I understand some schedules make it almost impossible to dedicate much time for cooking at home– but if you decide you want to make it a priority it can certainly be accomplished.

2.  Mindset/Knowing Your “Why”

Mindset has practically everything to do with success.  I am a firm believer of:  ‘You can have anything you want if you put your mind to it.’  But you have to want it more than you want to stay where you are now, as comfortable as your current zone may be.   You also have to clearly understand WHY you want to make changes– you need to see the benefit. 

Because changes ARE going to take effort!  You have to see and believe that the result is worth the work and energy.  And oddly enough, once you put the “work” and “energy” into action you realize that they actually aren’t the horrible work and energy you imagined and feared.  Find the meaning behind what you’re doing and everything flows more naturally.

You also need to keep that “why” flame burning consistently.  Sure, it’ll go out periodically where you’ll say what the hell and indulge in a night of pizza and ice cream.  No biggie.
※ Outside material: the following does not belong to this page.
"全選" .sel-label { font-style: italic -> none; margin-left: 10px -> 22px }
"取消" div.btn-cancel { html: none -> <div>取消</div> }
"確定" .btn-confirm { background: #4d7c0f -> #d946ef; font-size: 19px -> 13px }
What will make you successful is you’ll know that it’s OK,  you won’t worry about it and you’ll move on.  The next day you’ll be back to your healthy habits, reminding yourself of the person you want to be and how that type of person eats and lives.  Remember, perfection is not the goal.  A balanced diet can most definitely include sweets and splurges!
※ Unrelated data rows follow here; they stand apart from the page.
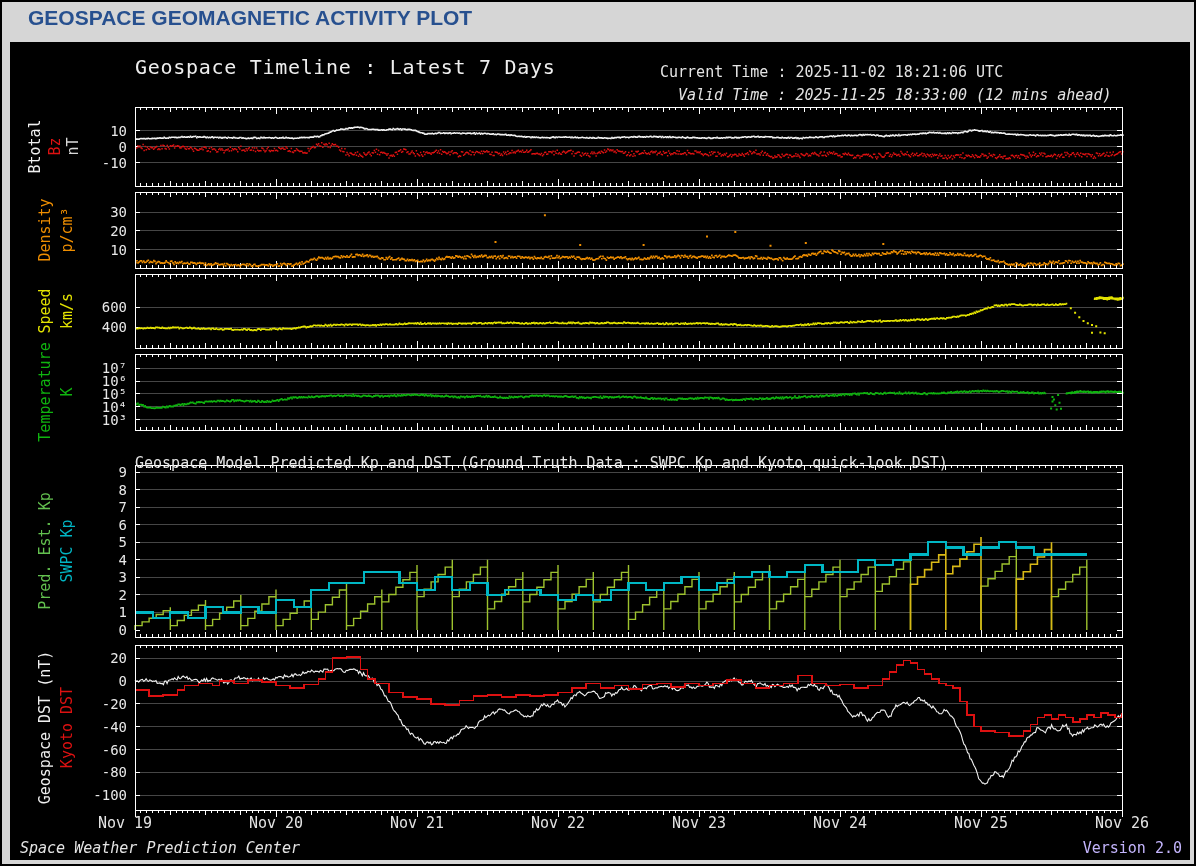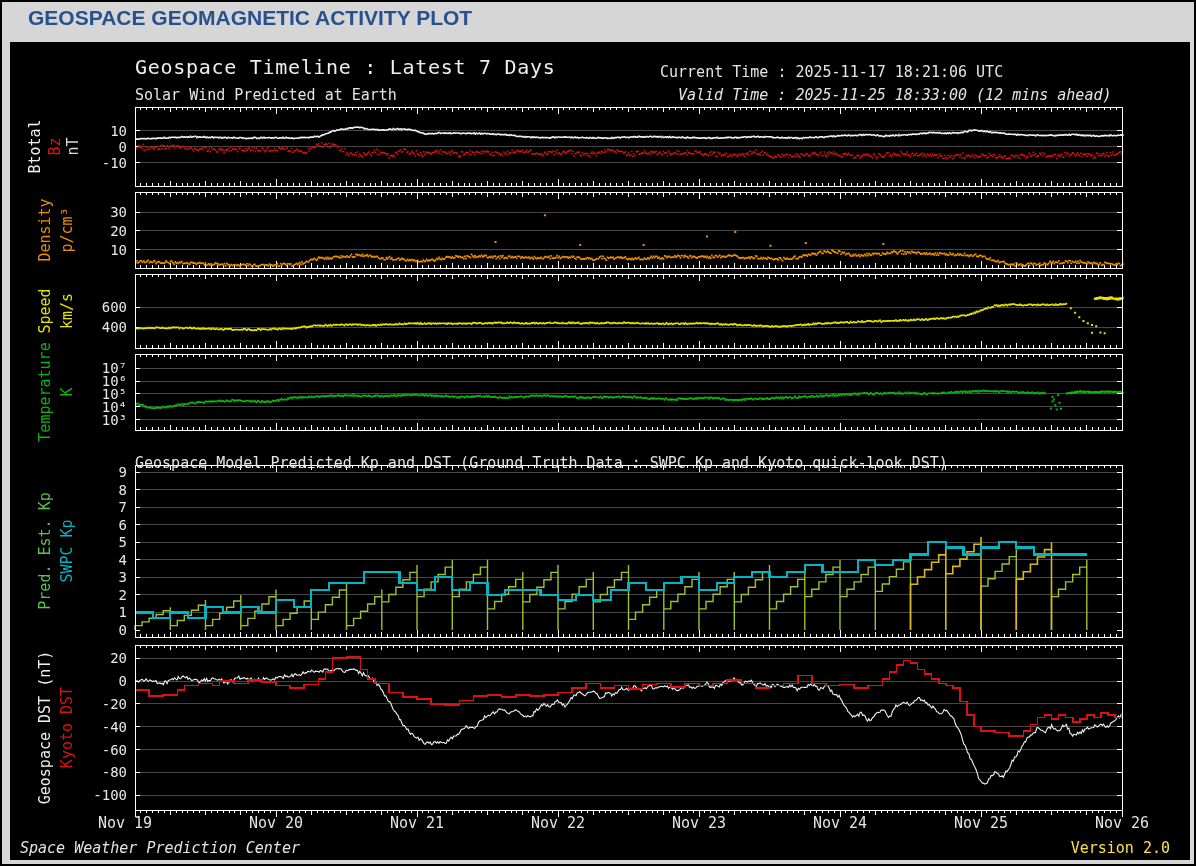"Current Time : 2025-11-17 18:21:06" div.abs { text: 2025-11-17 -> 2025-11-02 }
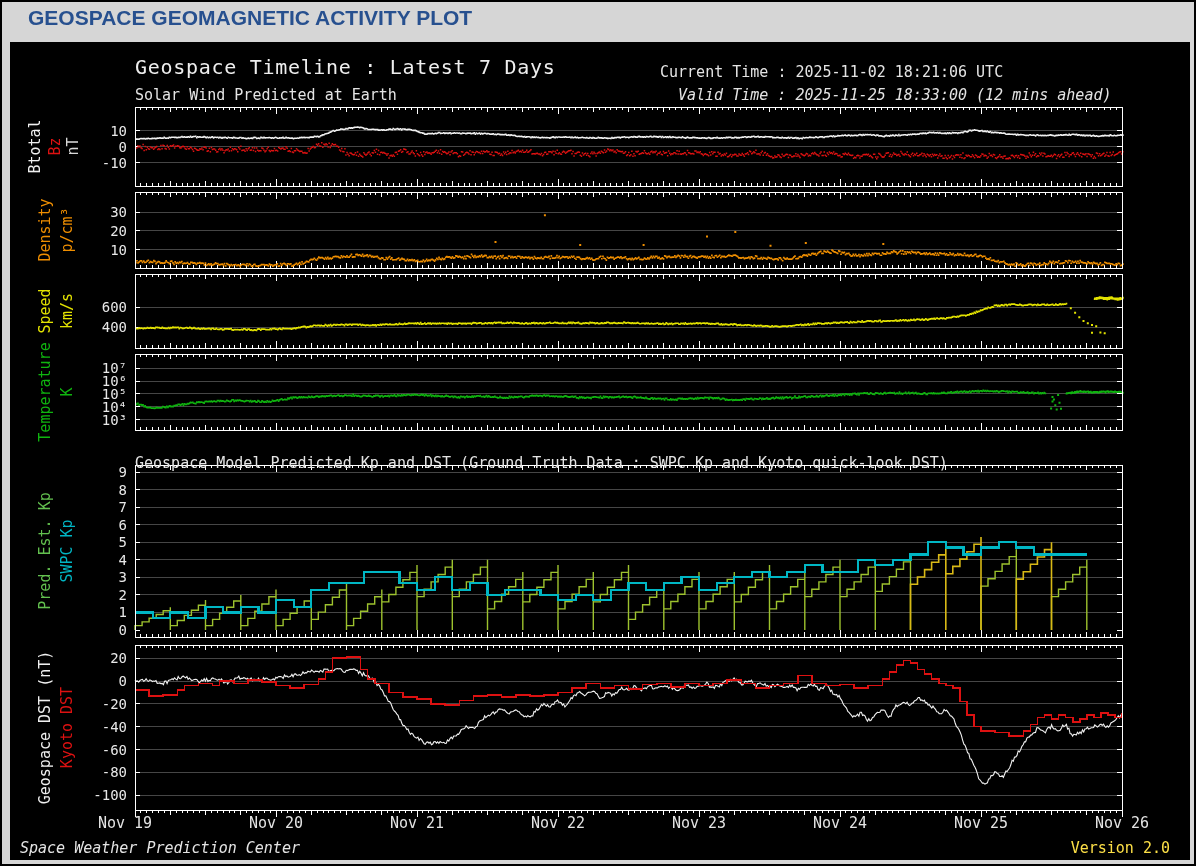"Solar Wind Predicted at Earth" div.abs { html: <div>Solar Wind Predicted at Earth</div> -> none }
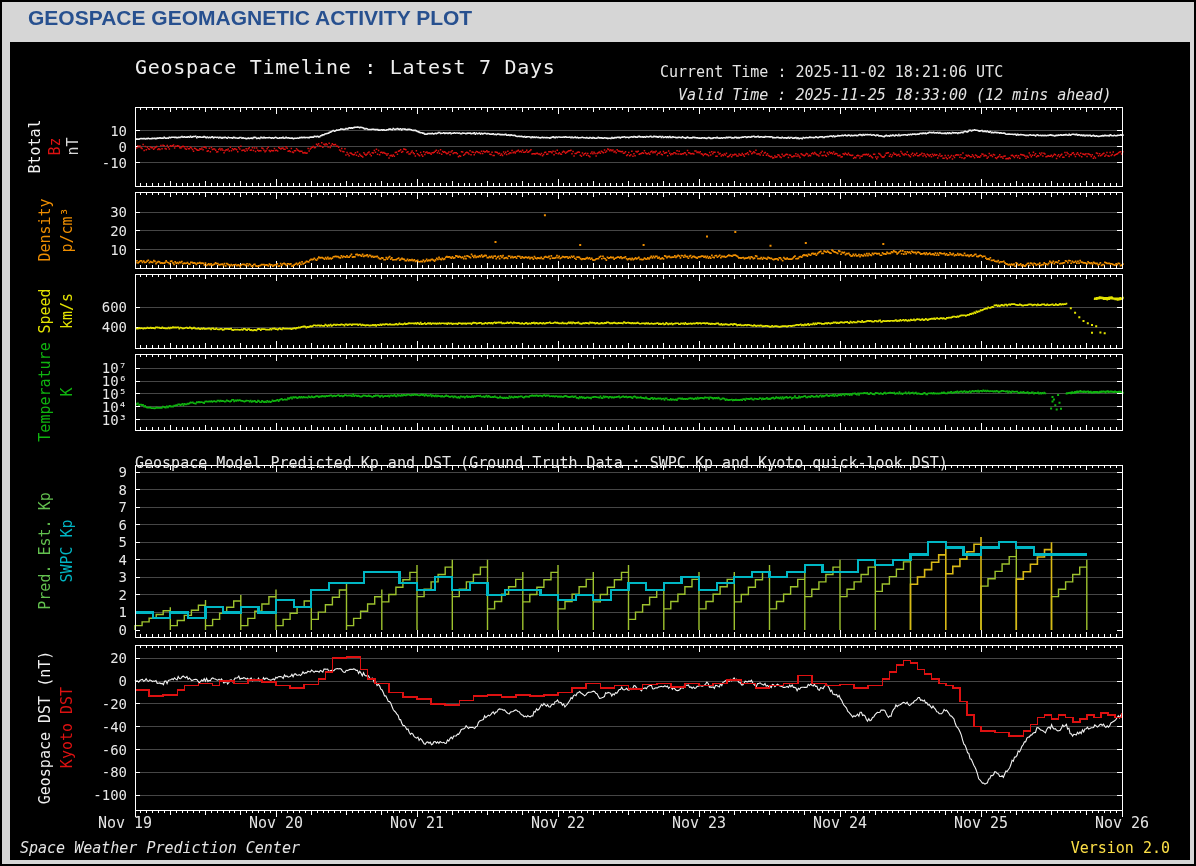"Version 2.0" .f-right { color: #fde047 -> #c4b5fd; right: 20px -> 8px }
3.  Connection to Your Body (and Befriending it!)

Listening to your body can be a really tough one.  But I promise it gets easier with practice.  A lot of the challenge has to do with the fact that our bodies tend to crave the foods that we’re used to eating and when we’re used to eating them.  We often eat out of habit and on autopilot and this can translate into eating low-nutrient foods and much more than we need.  Sometimes we need to introduce new (more nutritious) foods to our body.  Sometimes we need to learn to distinguish between true, physical hunger and eating for other reasons.

Connecting with your body means checking in with yourself throughout the day to see how you feel– hungry?  getting hungry?  fine for another couple of hours?  Come to know which foods and what amounts you need to satisfy you.  Also, pay attention to which foods make you feel good as well as which make you feel not so great.  Everyone is different.  Be able to predict when you’ll need to eat again and plan for it.  This will help you avoid getting to that point when you are downright ravenous– because you know what happens.
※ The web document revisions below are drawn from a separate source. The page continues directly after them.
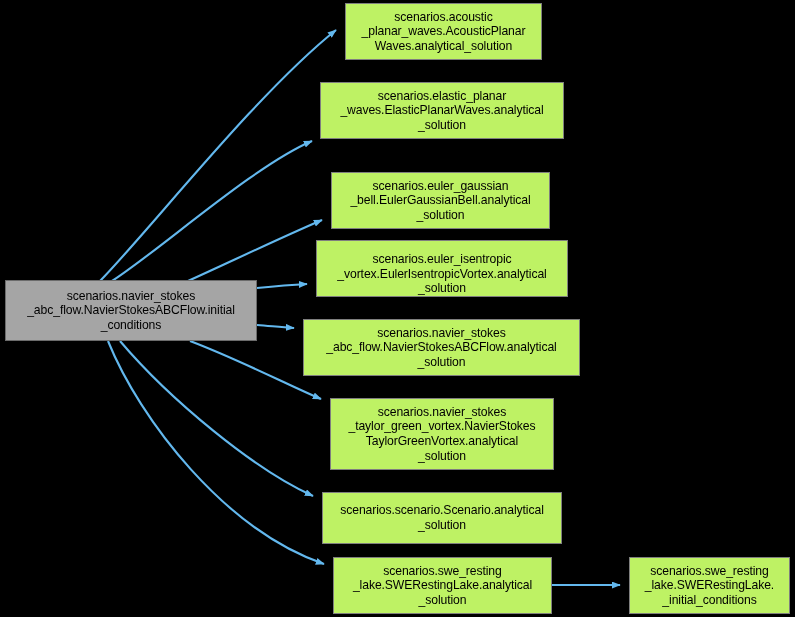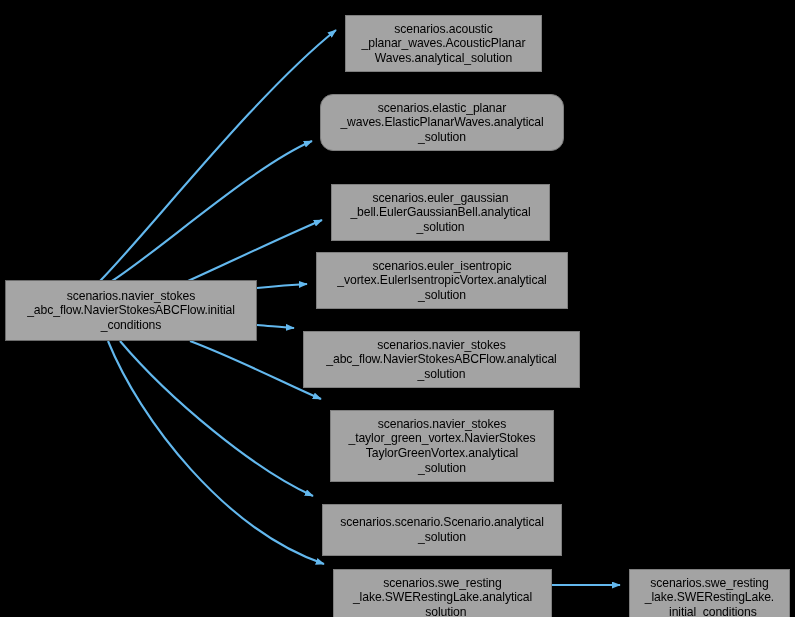"scenarios.acoustic" .node.plain { background: #a3a3a3 -> #bef264; margin-top: 12px -> none }
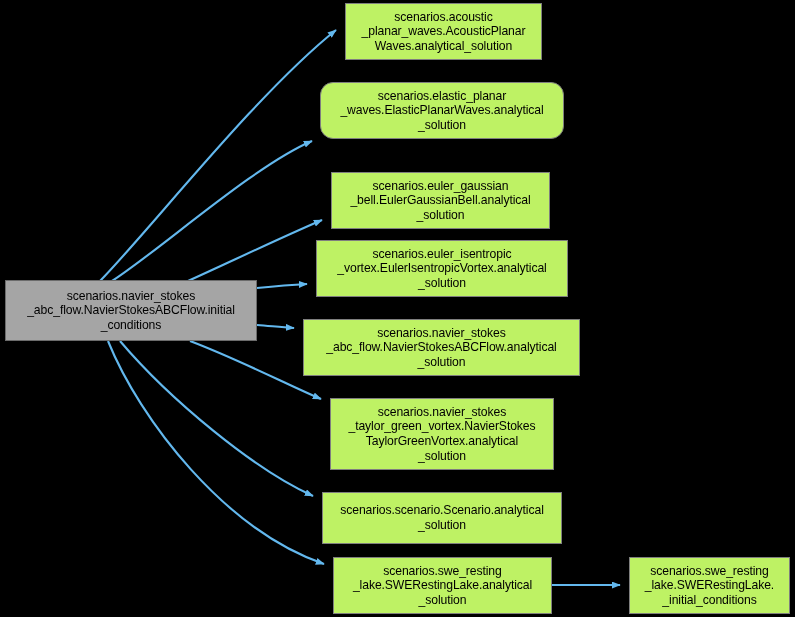"scenarios.elastic_planar" div.node { border-radius: 13px -> none }
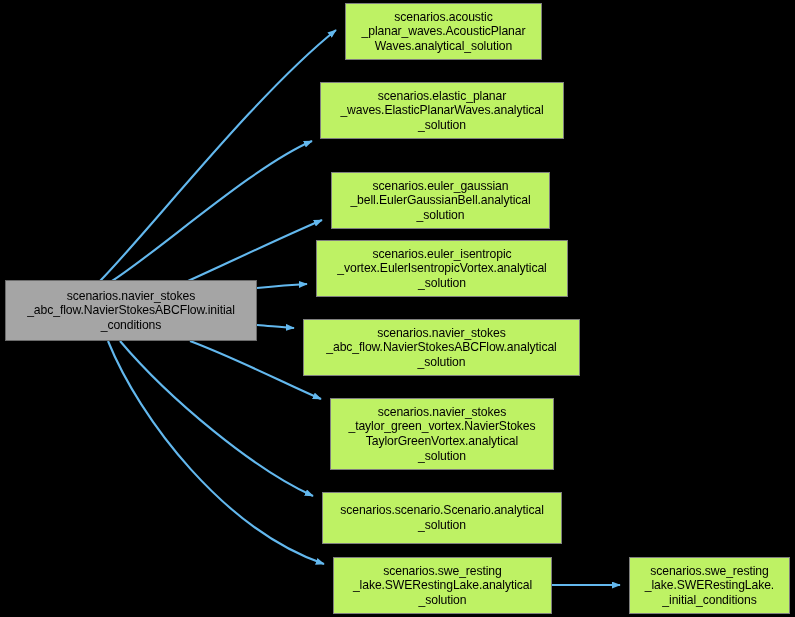"scenarios.euler_isentropic" div.node { align-items: none -> flex-end }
Connecting with your body also means figuring out what you need in place of food when you’re not hungry.  Instead of poking through the fridge when you know you don’t physically need food, ask yourself what it is that you do need.  Emotional eating is turning to food to feel better.  If you struggle with this,  pause before eating and ask yourself “Am I really hungry right now?” If not, the next question is to ask “What is it I need to do to feel better?”  Eventually you will learn that eating to soothe yourself is not usually helpful and there are more appropriate and healthier ways you can handle those uncomfortable feelings that won’t contribute to weight gain.  Not to mention, this is how you grow as a human being– by allowing yourself to feel and process your emotions instead of pushing them down with food.

Connecting with your body means eating what works for YOU.  Doing the standard “diet” thing like eating a 3 oz chicken breast, 1 cup of steamed broccoli and a half cup of brown rice actually doesn’t work for a lot of people.  Following a meal plan from the internet or a magazine really doesn’t last long for anybody, except maybe the person who made it up.  “Just tell me what to eat” isn’t tuning in to your body at all.  Instead of listening to external messages about what your body needs, I teach my clients to do more inward connecting to learn which foods make them feel their best.

Along with connecting, you also must stop the war with your body and start a friendship.   I know, easier said than done, right?!  But…this can be a huge breakthrough and it’s absolutely necessary.  Understand that you’re not going to see change until you begin working on self-acceptance and self-love.  I’m not saying you have to immediately fall in love with your thighs but begin with a bit of compassion and gratitude in place of any self-loathing thoughts.  Start simply with being a bit kinder to yourself (and others!)

Do any of these resonate with you?  While unfortunately I can’t be there to prepare your meals, we can have a conversation together to help you figure out what is important to you in your life to help inspire the motivation for making lifestyle changes.   I can help you come up with some super-convenient, easy and healthy meal options if you need them.   I can also assess your eating habits to help you figure out what you may be eating (or not eating) that isn’t working for you and suggest alternatives.  It can be overwhelming to make changes alone– having someone on your side who is not there to judge you, but to guide and support you can be enormously beneficial to your success.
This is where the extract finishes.